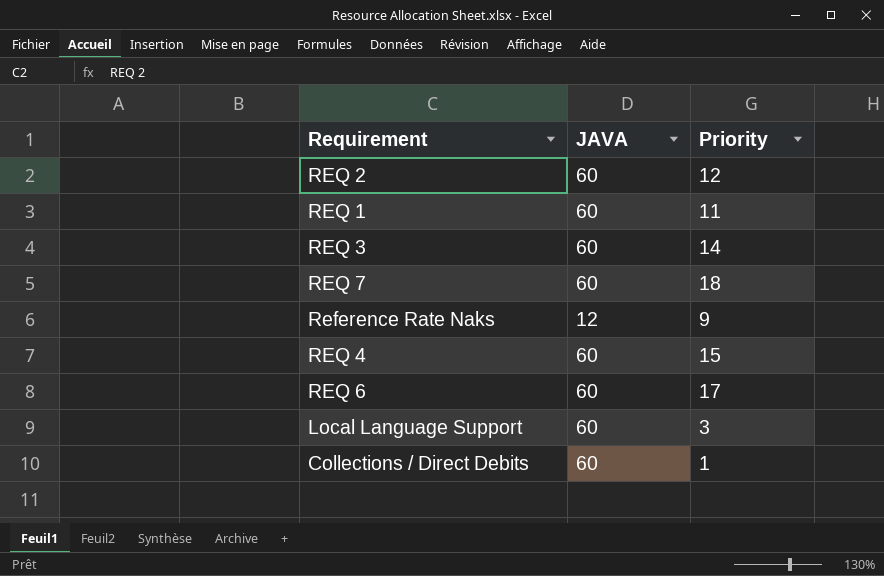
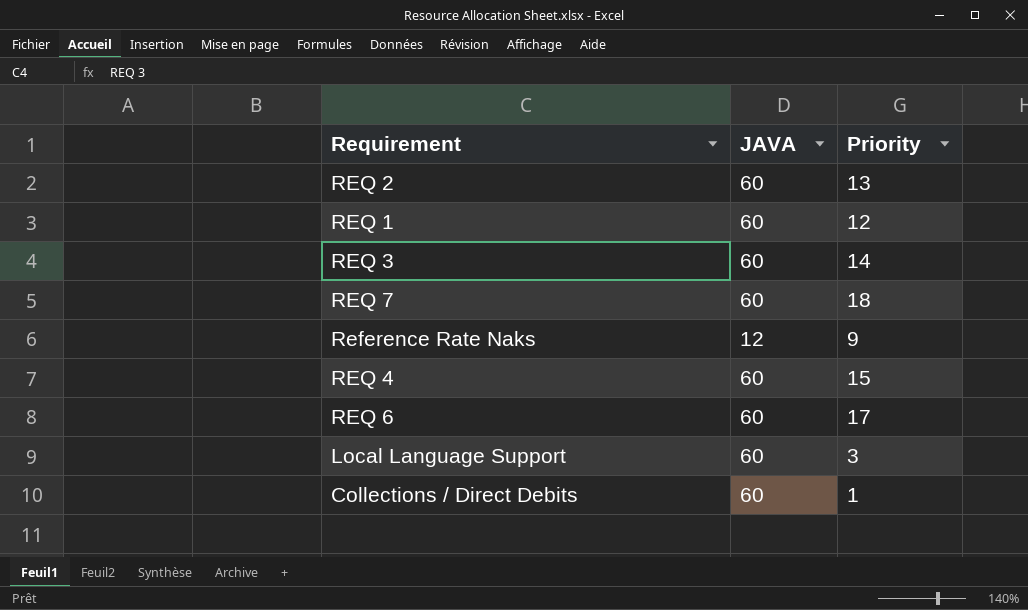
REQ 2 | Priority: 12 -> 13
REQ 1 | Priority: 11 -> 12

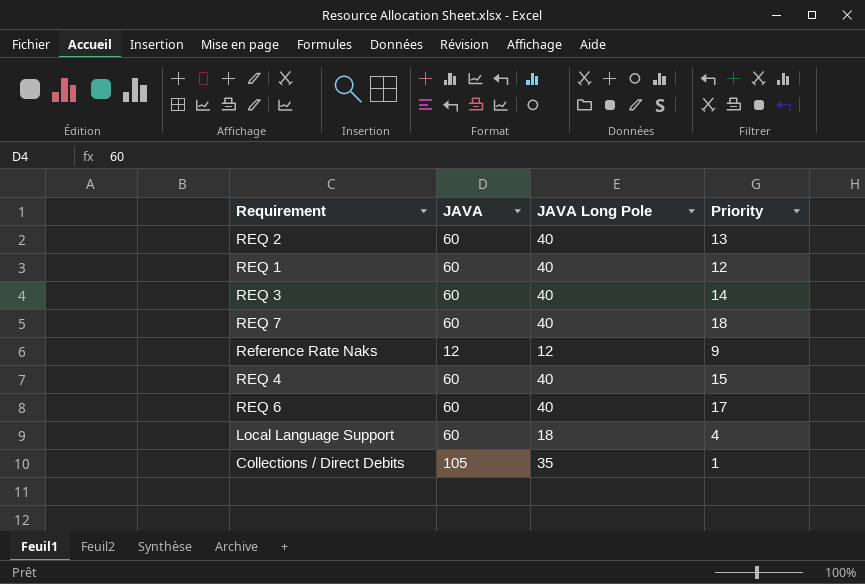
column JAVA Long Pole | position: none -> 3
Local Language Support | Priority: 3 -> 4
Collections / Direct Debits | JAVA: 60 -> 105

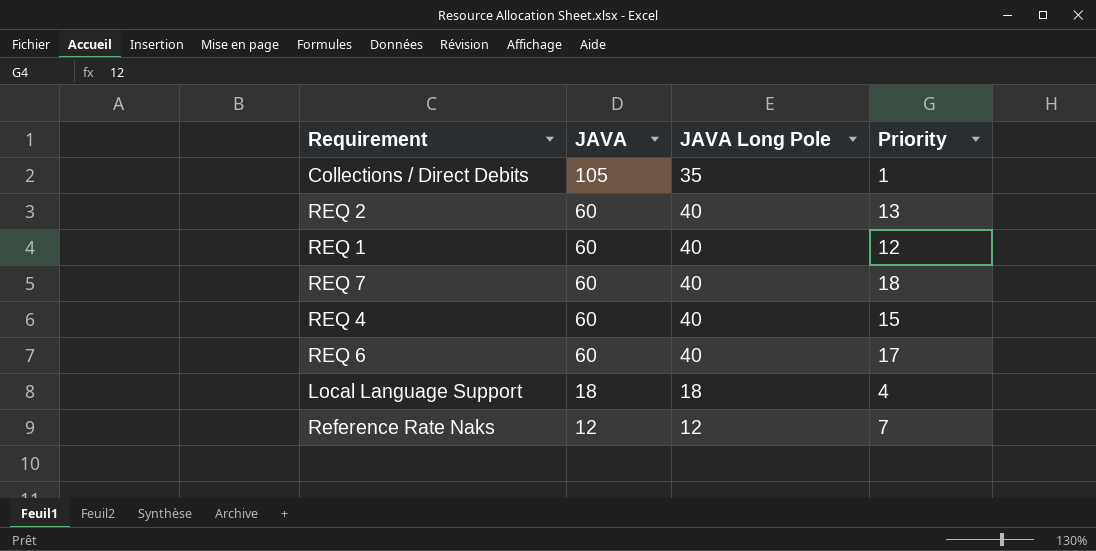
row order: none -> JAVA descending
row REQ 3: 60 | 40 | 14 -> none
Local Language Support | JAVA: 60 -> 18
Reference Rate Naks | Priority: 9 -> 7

+--

Write the records out again exactly; none of the pictures belong in the copy.

REQ 2 | Priority: 12 -> 13
REQ 1 | Priority: 11 -> 12

column JAVA Long Pole | position: none -> 3
Local Language Support | Priority: 3 -> 4
Collections / Direct Debits | JAVA: 60 -> 105

row order: none -> JAVA descending
row REQ 3: 60 | 40 | 14 -> none
Local Language Support | JAVA: 60 -> 18
Reference Rate Naks | Priority: 9 -> 7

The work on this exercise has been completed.